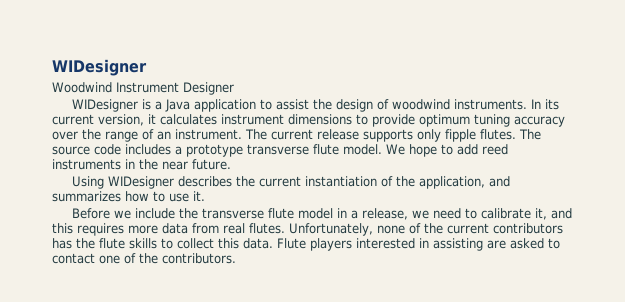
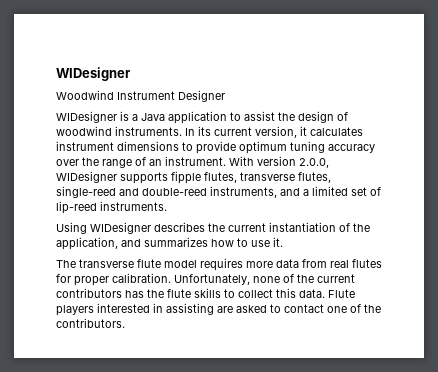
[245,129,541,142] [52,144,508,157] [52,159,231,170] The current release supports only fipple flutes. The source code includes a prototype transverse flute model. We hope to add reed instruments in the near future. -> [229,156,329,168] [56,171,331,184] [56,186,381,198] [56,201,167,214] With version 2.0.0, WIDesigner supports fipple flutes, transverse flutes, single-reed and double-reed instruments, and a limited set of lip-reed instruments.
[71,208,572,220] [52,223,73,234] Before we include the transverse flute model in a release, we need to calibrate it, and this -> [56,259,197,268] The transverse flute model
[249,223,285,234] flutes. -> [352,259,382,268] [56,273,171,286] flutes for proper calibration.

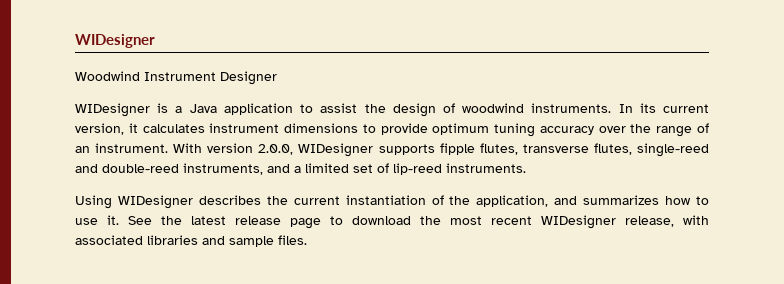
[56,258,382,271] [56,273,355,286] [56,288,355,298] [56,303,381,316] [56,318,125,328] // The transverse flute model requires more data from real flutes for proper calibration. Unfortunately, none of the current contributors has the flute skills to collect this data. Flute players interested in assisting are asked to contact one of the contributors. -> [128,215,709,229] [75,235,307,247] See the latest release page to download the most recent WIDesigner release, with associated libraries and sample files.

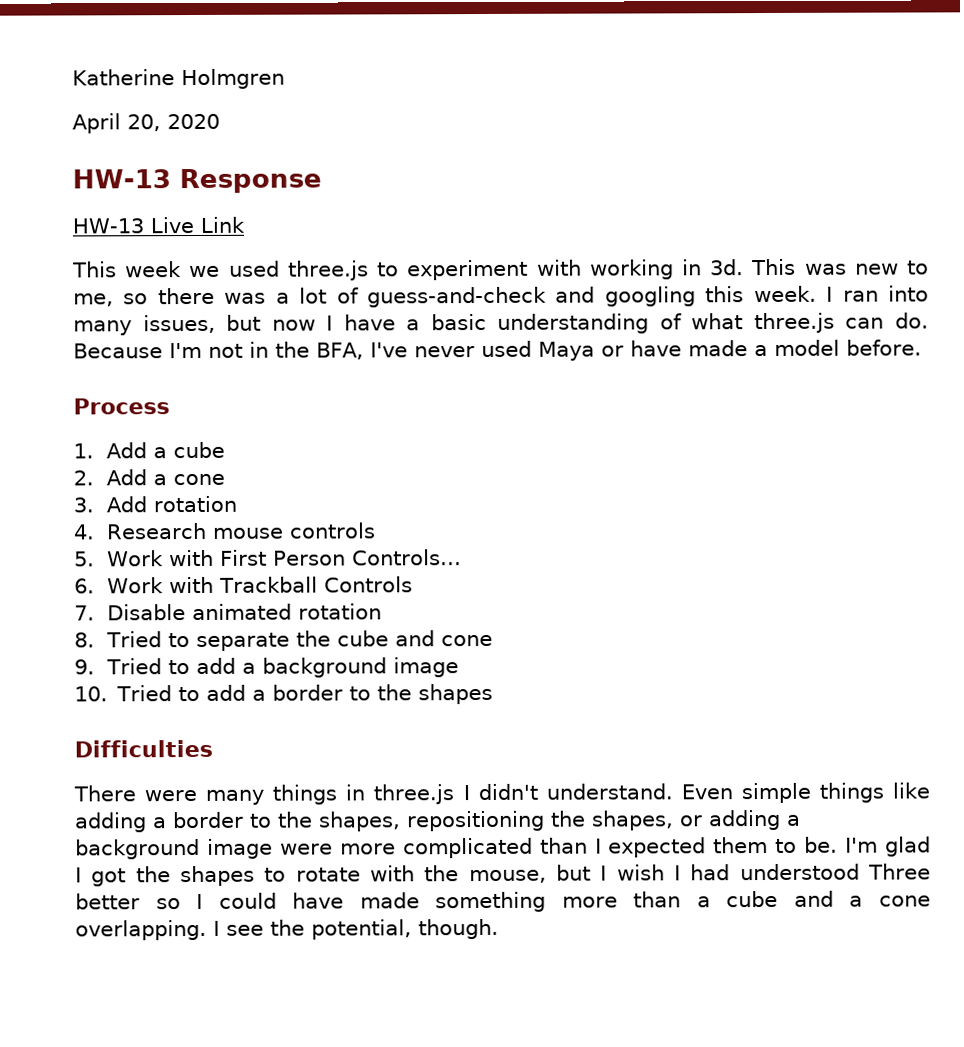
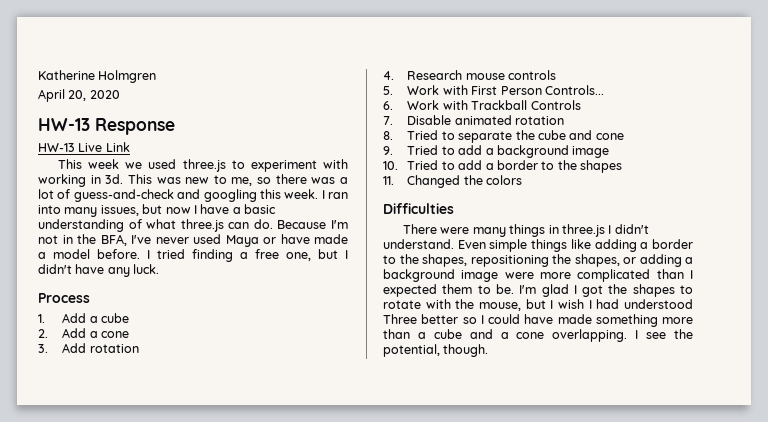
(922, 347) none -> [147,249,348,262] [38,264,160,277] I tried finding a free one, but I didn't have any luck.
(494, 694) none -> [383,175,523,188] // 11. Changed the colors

==================================================

## Task to carry out
The lines from the one containing "[56,258,382,271] [56,273,355,286] [56,288,355,298]" to the last line of the records, both included: print exactly those and nothing else, leaving out any pictures.

## Expected output
[56,258,382,271] [56,273,355,286] [56,288,355,298] [56,303,381,316] [56,318,125,328] // The transverse flute model requires more data from real flutes for proper calibration. Unfortunately, none of the current contributors has the flute skills to collect this data. Flute players interested in assisting are asked to contact one of the contributors. -> [128,215,709,229] [75,235,307,247] See the latest release page to download the most recent WIDesigner release, with associated libraries and sample files.

(922, 347) none -> [147,249,348,262] [38,264,160,277] I tried finding a free one, but I didn't have any luck.
(494, 694) none -> [383,175,523,188] // 11. Changed the colors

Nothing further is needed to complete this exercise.